Could you filter the records below and keep only the lines with the word "none"?

Data for this exercise -
-*-*-
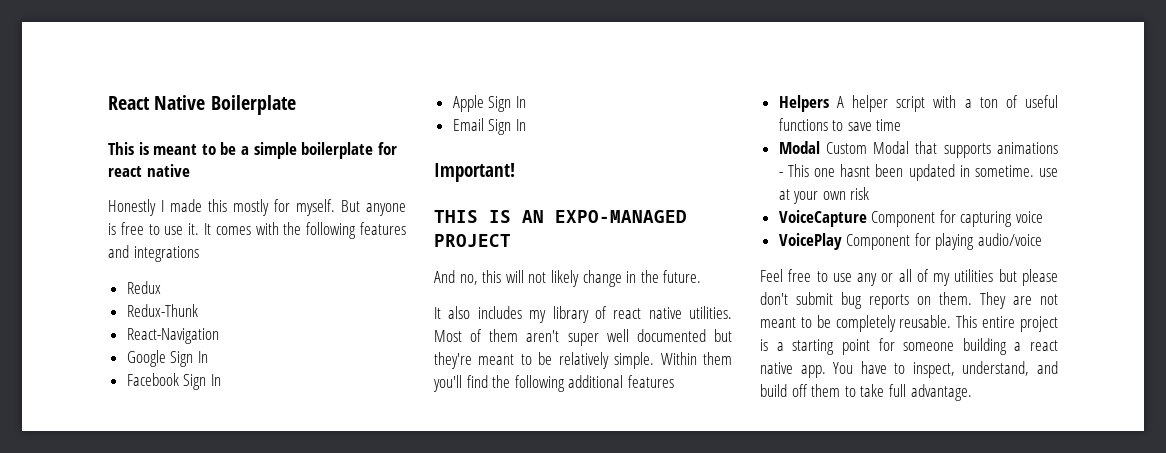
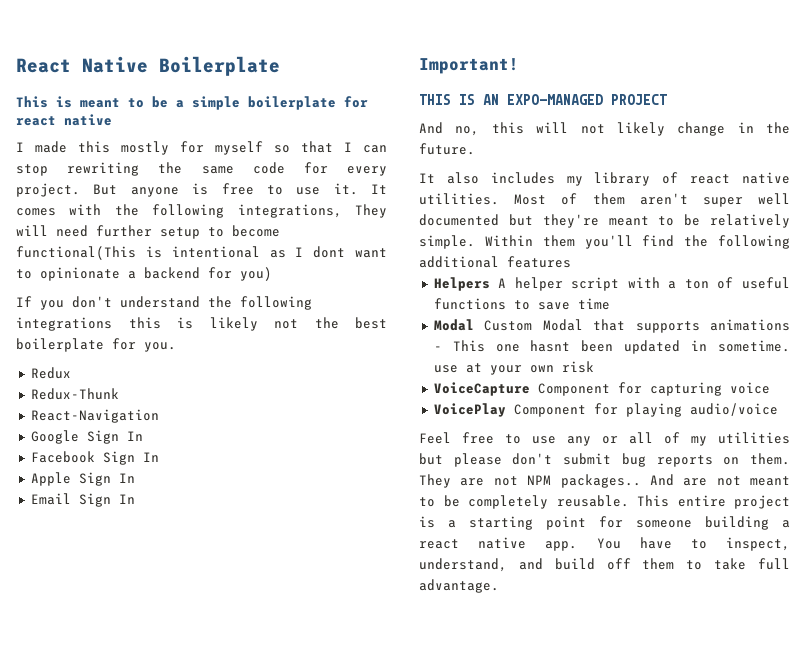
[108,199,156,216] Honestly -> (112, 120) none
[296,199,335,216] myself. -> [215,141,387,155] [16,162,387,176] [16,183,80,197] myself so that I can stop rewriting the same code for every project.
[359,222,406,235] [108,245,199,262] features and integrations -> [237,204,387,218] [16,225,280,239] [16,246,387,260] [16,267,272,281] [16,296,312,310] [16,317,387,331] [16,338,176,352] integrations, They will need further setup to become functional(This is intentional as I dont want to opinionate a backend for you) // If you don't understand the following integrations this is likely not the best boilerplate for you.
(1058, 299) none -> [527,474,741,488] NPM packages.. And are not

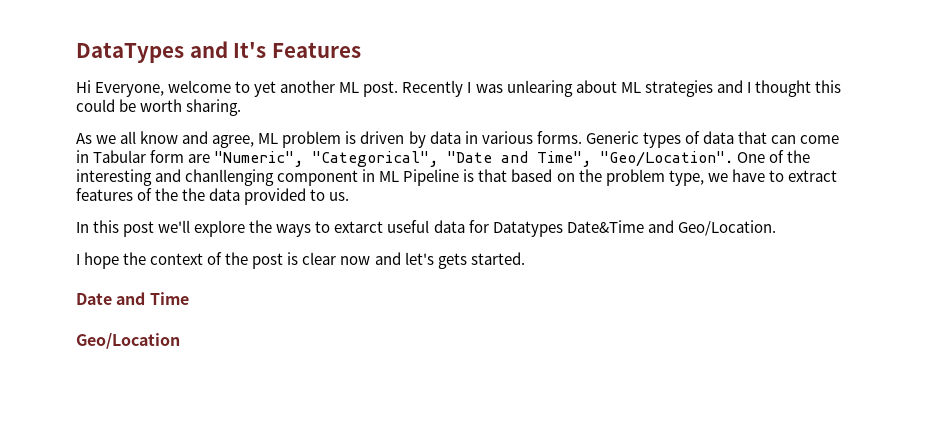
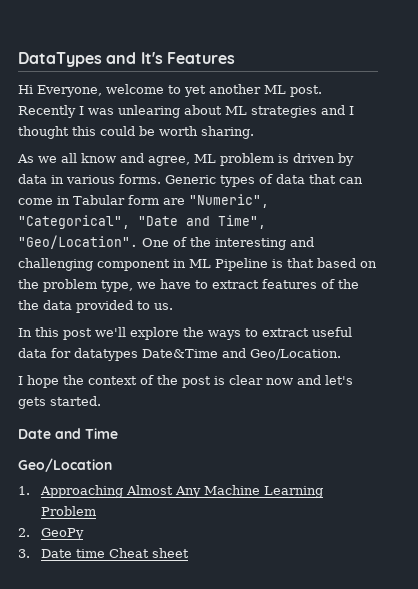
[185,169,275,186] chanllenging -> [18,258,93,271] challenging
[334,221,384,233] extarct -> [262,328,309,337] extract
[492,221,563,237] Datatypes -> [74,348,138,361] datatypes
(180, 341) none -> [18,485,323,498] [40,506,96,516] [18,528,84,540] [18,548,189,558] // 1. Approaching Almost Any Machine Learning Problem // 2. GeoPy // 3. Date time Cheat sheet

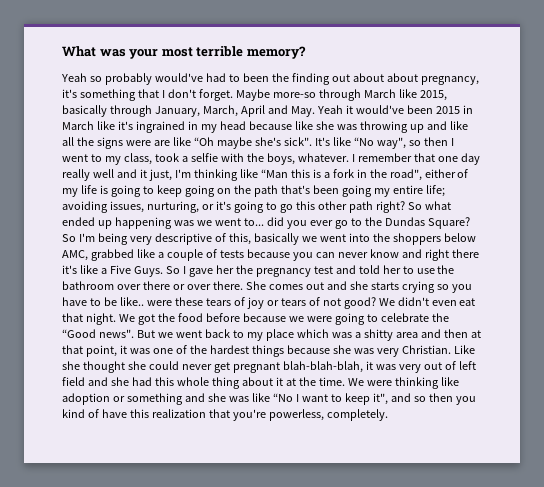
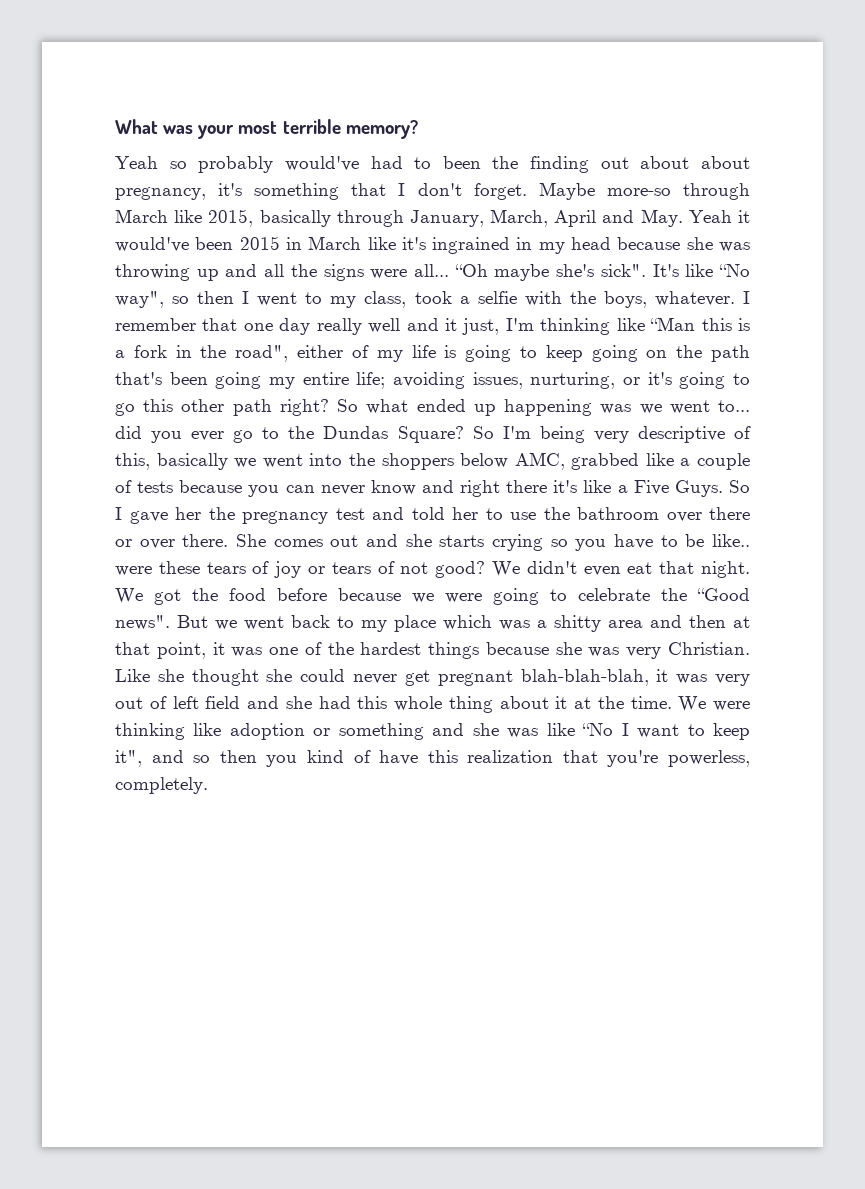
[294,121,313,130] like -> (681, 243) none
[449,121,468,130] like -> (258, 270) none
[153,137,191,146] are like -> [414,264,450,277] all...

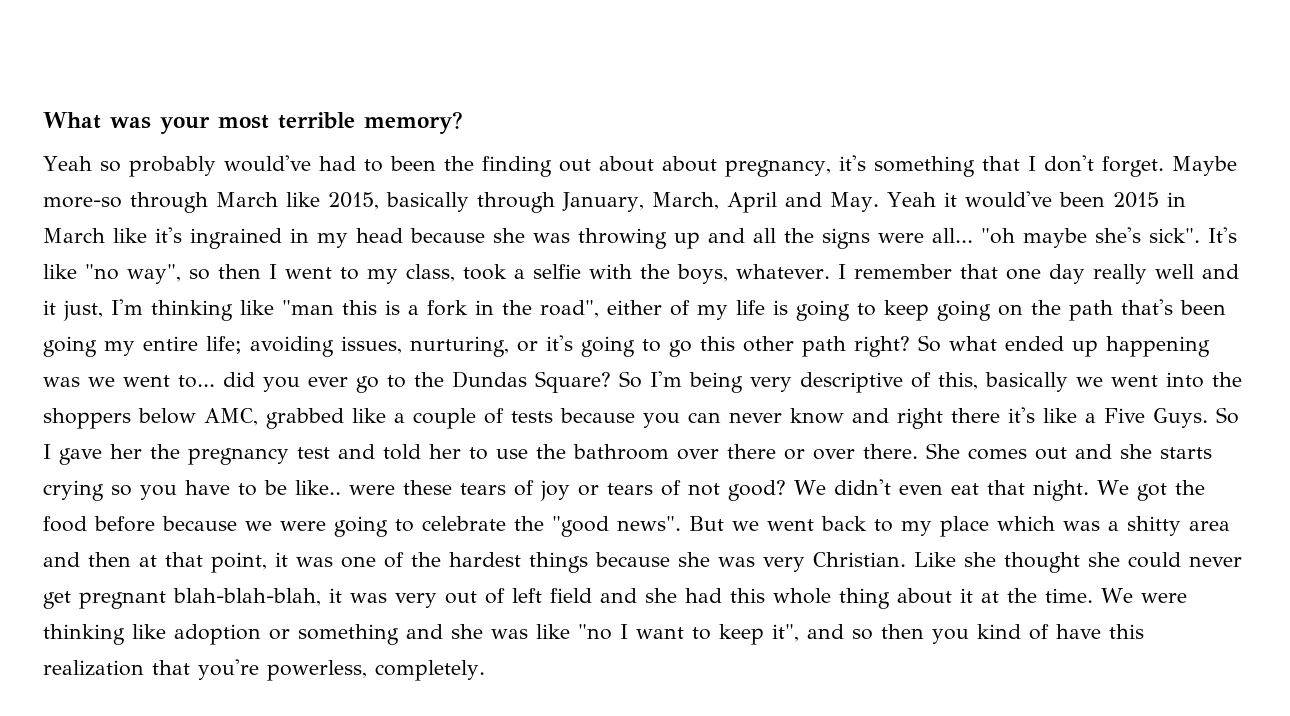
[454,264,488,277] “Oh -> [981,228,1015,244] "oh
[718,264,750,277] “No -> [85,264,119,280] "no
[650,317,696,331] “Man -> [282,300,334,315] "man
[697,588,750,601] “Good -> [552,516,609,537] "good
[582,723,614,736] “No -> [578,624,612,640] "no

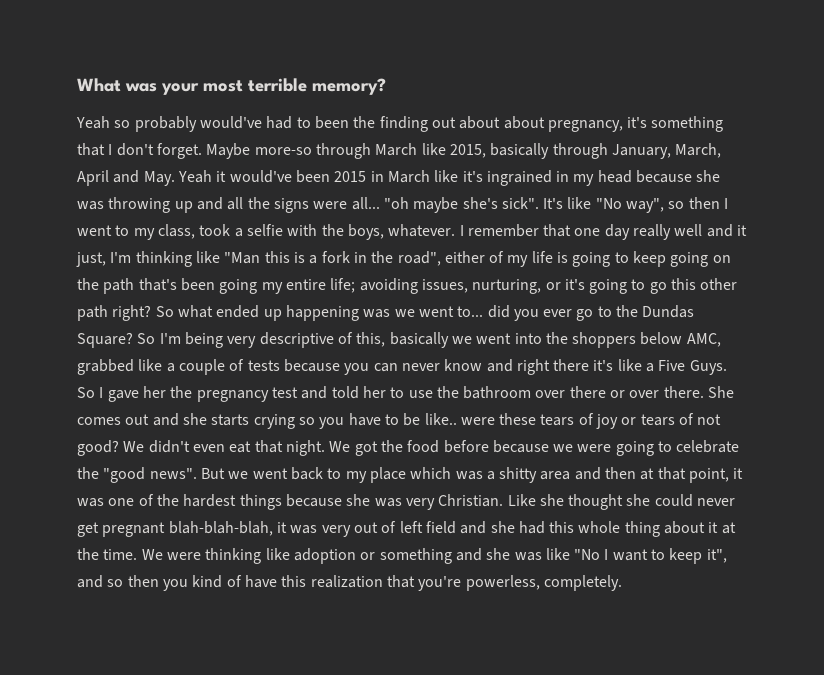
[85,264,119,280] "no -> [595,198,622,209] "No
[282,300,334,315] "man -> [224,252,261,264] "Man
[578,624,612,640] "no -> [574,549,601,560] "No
-*-*-
Completed exercise -
[108,199,156,216] Honestly -> (112, 120) none
(1058, 299) none -> [527,474,741,488] NPM packages.. And are not
(180, 341) none -> [18,485,323,498] [40,506,96,516] [18,528,84,540] [18,548,189,558] // 1. Approaching Almost Any Machine Learning Problem // 2. GeoPy // 3. Date time Cheat sheet
[294,121,313,130] like -> (681, 243) none
[449,121,468,130] like -> (258, 270) none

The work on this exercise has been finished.